----- Available records
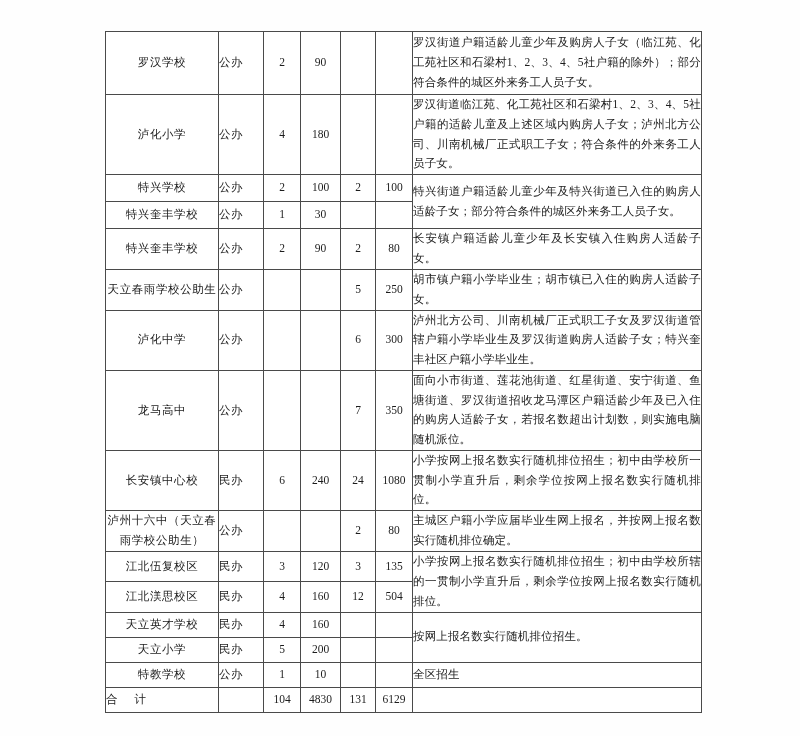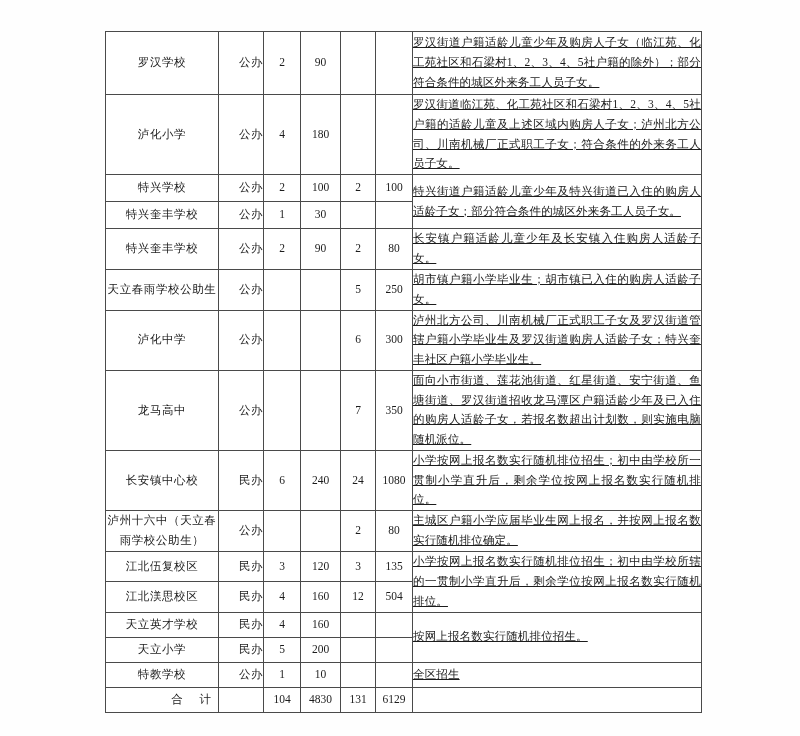--- a/index.html
+++ b/index.html
@@ -48,39 +48,38 @@
   col.c-jc      { width: 35px; }
   col.c-jn      { width: 37px; }
   col.c-desc    { width: 289px; }
 
   td.school {
     text-align: center;
     letter-spacing: 0.6px;
     padding: 3px 4px;
   }
   td.nature {
-    text-align: right;
+    text-align: left;
     letter-spacing: 0.5px;
   }
   td.num {
     text-align: center;
     font-family: "Liberation Serif", "DejaVu Serif", serif;
     font-size: 11.5px;
   }
   td.desc {
     text-align: left;
     padding: 5px 7px 5px 8px;
     line-height: 1.74;
     letter-spacing: 0.15px;
     text-align: justify;
     text-justify: inter-ideograph;
-    text-decoration: underline;
   }
   td.total-label {
-    text-align: right;
+    text-align: left;
     letter-spacing: 7px;
     padding-left: 7px;
   }
   tr.h-tall td { height: 62px; }
   tr.h-mid  td { height: 44px; }
   tr.h-two  td { height: 40px; }
   tr.h-one  td { height: 26px; }
   tr.h-sm   td { height: 24px; }
 </style>
 </head>

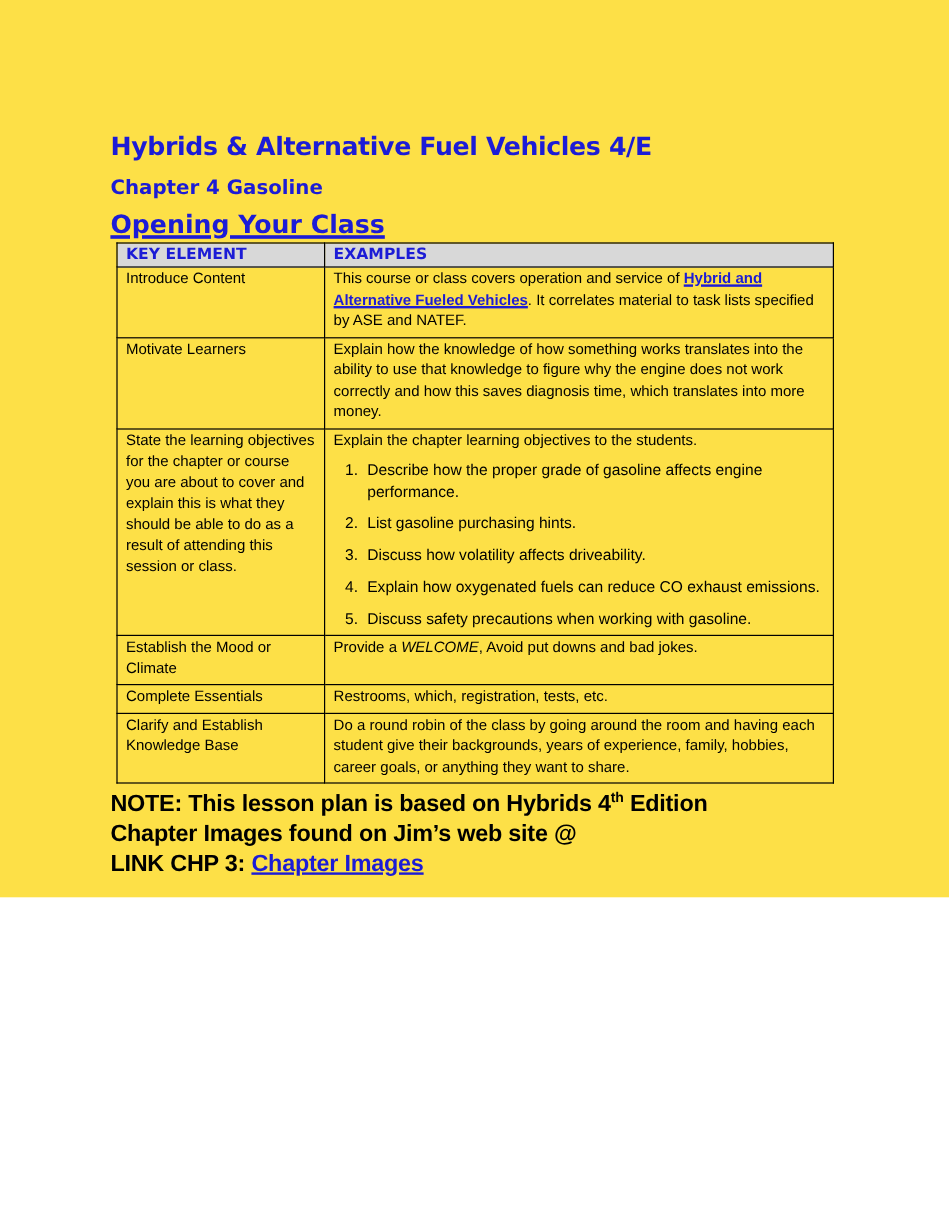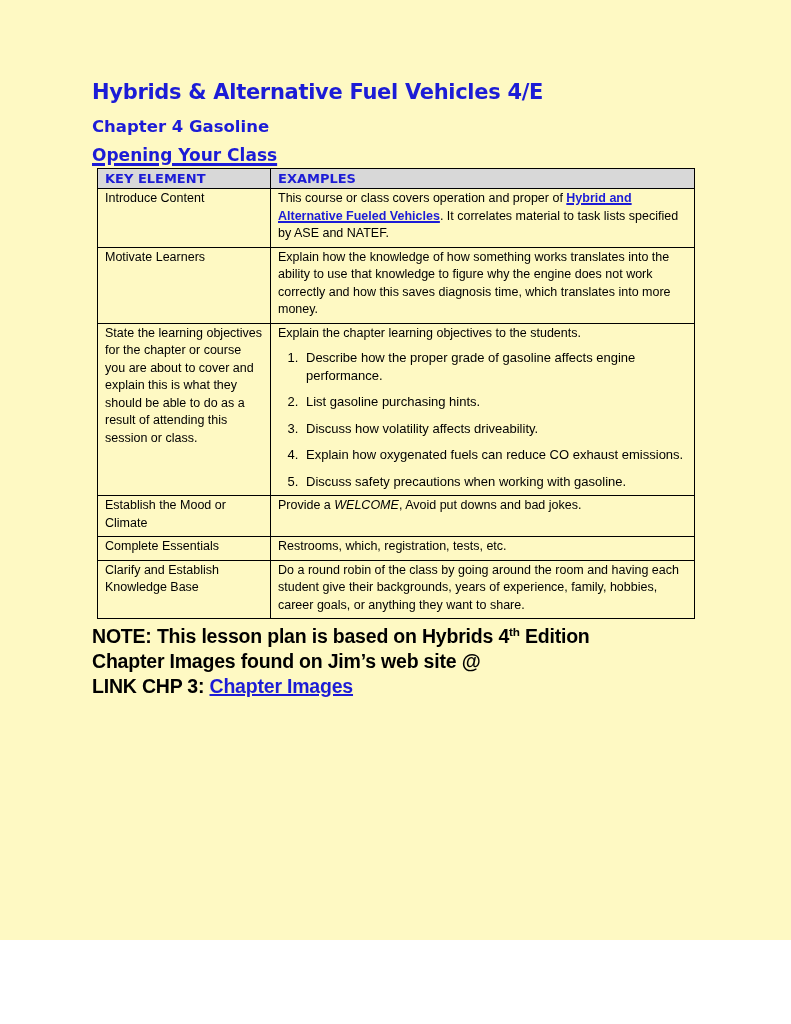--- a/index.html
+++ b/index.html
@@ -1,45 +1,45 @@
 <!DOCTYPE html>
 <html><head>
 <meta charset="utf-8">
 <style>
   * { margin: 0; padding: 0; box-sizing: border-box; }
   html, body { background: #ffffff; }
   .page {
     position: relative;
     width: 791px;
-    height: 940px;
-    background: #fef9c3;
+    height: 748px;
+    background: #fde047;
     color: #000000;
     font-family: "Liberation Sans", sans-serif;
-    padding: 80px 60px 0 92px;
+    padding: 110px 60px 0 92px;
     overflow: hidden;
   }
   .title {
     color: #1c1cd6;
     font-family: "DejaVu Sans", sans-serif;
     font-size: 21px;
     font-weight: bold;
     letter-spacing: -0.3px;
     margin-bottom: 13px;
   }
   .chapter {
     color: #1c1cd6;
     font-family: "DejaVu Sans", sans-serif;
     font-size: 16.5px;
     font-weight: bold;
     margin-bottom: 9px;
   }
   .section {
     color: #1c1cd6;
     font-family: "DejaVu Sans", sans-serif;
-    font-size: 17px;
+    font-size: 21px;
     font-weight: bold;
     text-decoration: underline;
     text-decoration-thickness: 2.5px;
     margin-bottom: 3px;
   }
   table.lesson {
     border-collapse: collapse;
     table-layout: fixed;
     width: 597px;
     margin-left: 5px;
@@ -119,21 +119,21 @@
     </colgroup>
     <thead>
       <tr>
         <th>KEY ELEMENT</th>
         <th>EXAMPLES</th>
       </tr>
     </thead>
     <tbody>
       <tr>
         <td class="key">Introduce Content</td>
-        <td class="examples"><span>This course or class covers operation and proper of </span><a class="doclink">Hybrid and Alternative Fueled Vehicles</a><span>. It correlates material to task lists specified by ASE and NATEF.</span></td>
+        <td class="examples"><span>This course or class covers operation and service of </span><a class="doclink">Hybrid and Alternative Fueled Vehicles</a><span>. It correlates material to task lists specified by ASE and NATEF.</span></td>
       </tr>
       <tr>
         <td class="key">Motivate Learners</td>
         <td class="examples">Explain how the knowledge of how something works translates into the ability to use that knowledge to figure why the engine does not work correctly and how this saves diagnosis time, which translates into more money.</td>
       </tr>
       <tr>
         <td class="key">State the learning objectives for the chapter or course you are about to cover and explain this is what they should be able to do as a result of attending this session or class.</td>
         <td class="examples">
           <div>Explain the chapter learning objectives to the students.</div>
           <ol class="objectives">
----------
Prompt — Return an exact copy of the data above, apart from any pictures.

Result for this exercise —
--- a/index.html
+++ b/index.html
@@ -48,39 +48,38 @@
   col.c-jc      { width: 35px; }
   col.c-jn      { width: 37px; }
   col.c-desc    { width: 289px; }
 
   td.school {
     text-align: center;
     letter-spacing: 0.6px;
     padding: 3px 4px;
   }
   td.nature {
-    text-align: right;
+    text-align: left;
     letter-spacing: 0.5px;
   }
   td.num {
     text-align: center;
     font-family: "Liberation Serif", "DejaVu Serif", serif;
     font-size: 11.5px;
   }
   td.desc {
     text-align: left;
     padding: 5px 7px 5px 8px;
     line-height: 1.74;
     letter-spacing: 0.15px;
     text-align: justify;
     text-justify: inter-ideograph;
-    text-decoration: underline;
   }
   td.total-label {
-    text-align: right;
+    text-align: left;
     letter-spacing: 7px;
     padding-left: 7px;
   }
   tr.h-tall td { height: 62px; }
   tr.h-mid  td { height: 44px; }
   tr.h-two  td { height: 40px; }
   tr.h-one  td { height: 26px; }
   tr.h-sm   td { height: 24px; }
 </style>
 </head>

--- a/index.html
+++ b/index.html
@@ -1,45 +1,45 @@
 <!DOCTYPE html>
 <html><head>
 <meta charset="utf-8">
 <style>
   * { margin: 0; padding: 0; box-sizing: border-box; }
   html, body { background: #ffffff; }
   .page {
     position: relative;
     width: 791px;
-    height: 940px;
-    background: #fef9c3;
+    height: 748px;
+    background: #fde047;
     color: #000000;
     font-family: "Liberation Sans", sans-serif;
-    padding: 80px 60px 0 92px;
+    padding: 110px 60px 0 92px;
     overflow: hidden;
   }
   .title {
     color: #1c1cd6;
     font-family: "DejaVu Sans", sans-serif;
     font-size: 21px;
     font-weight: bold;
     letter-spacing: -0.3px;
     margin-bottom: 13px;
   }
   .chapter {
     color: #1c1cd6;
     font-family: "DejaVu Sans", sans-serif;
     font-size: 16.5px;
     font-weight: bold;
     margin-bottom: 9px;
   }
   .section {
     color: #1c1cd6;
     font-family: "DejaVu Sans", sans-serif;
-    font-size: 17px;
+    font-size: 21px;
     font-weight: bold;
     text-decoration: underline;
     text-decoration-thickness: 2.5px;
     margin-bottom: 3px;
   }
   table.lesson {
     border-collapse: collapse;
     table-layout: fixed;
     width: 597px;
     margin-left: 5px;
@@ -119,21 +119,21 @@
     </colgroup>
     <thead>
       <tr>
         <th>KEY ELEMENT</th>
         <th>EXAMPLES</th>
       </tr>
     </thead>
     <tbody>
       <tr>
         <td class="key">Introduce Content</td>
-        <td class="examples"><span>This course or class covers operation and proper of </span><a class="doclink">Hybrid and Alternative Fueled Vehicles</a><span>. It correlates material to task lists specified by ASE and NATEF.</span></td>
+        <td class="examples"><span>This course or class covers operation and service of </span><a class="doclink">Hybrid and Alternative Fueled Vehicles</a><span>. It correlates material to task lists specified by ASE and NATEF.</span></td>
       </tr>
       <tr>
         <td class="key">Motivate Learners</td>
         <td class="examples">Explain how the knowledge of how something works translates into the ability to use that knowledge to figure why the engine does not work correctly and how this saves diagnosis time, which translates into more money.</td>
       </tr>
       <tr>
         <td class="key">State the learning objectives for the chapter or course you are about to cover and explain this is what they should be able to do as a result of attending this session or class.</td>
         <td class="examples">
           <div>Explain the chapter learning objectives to the students.</div>
           <ol class="objectives">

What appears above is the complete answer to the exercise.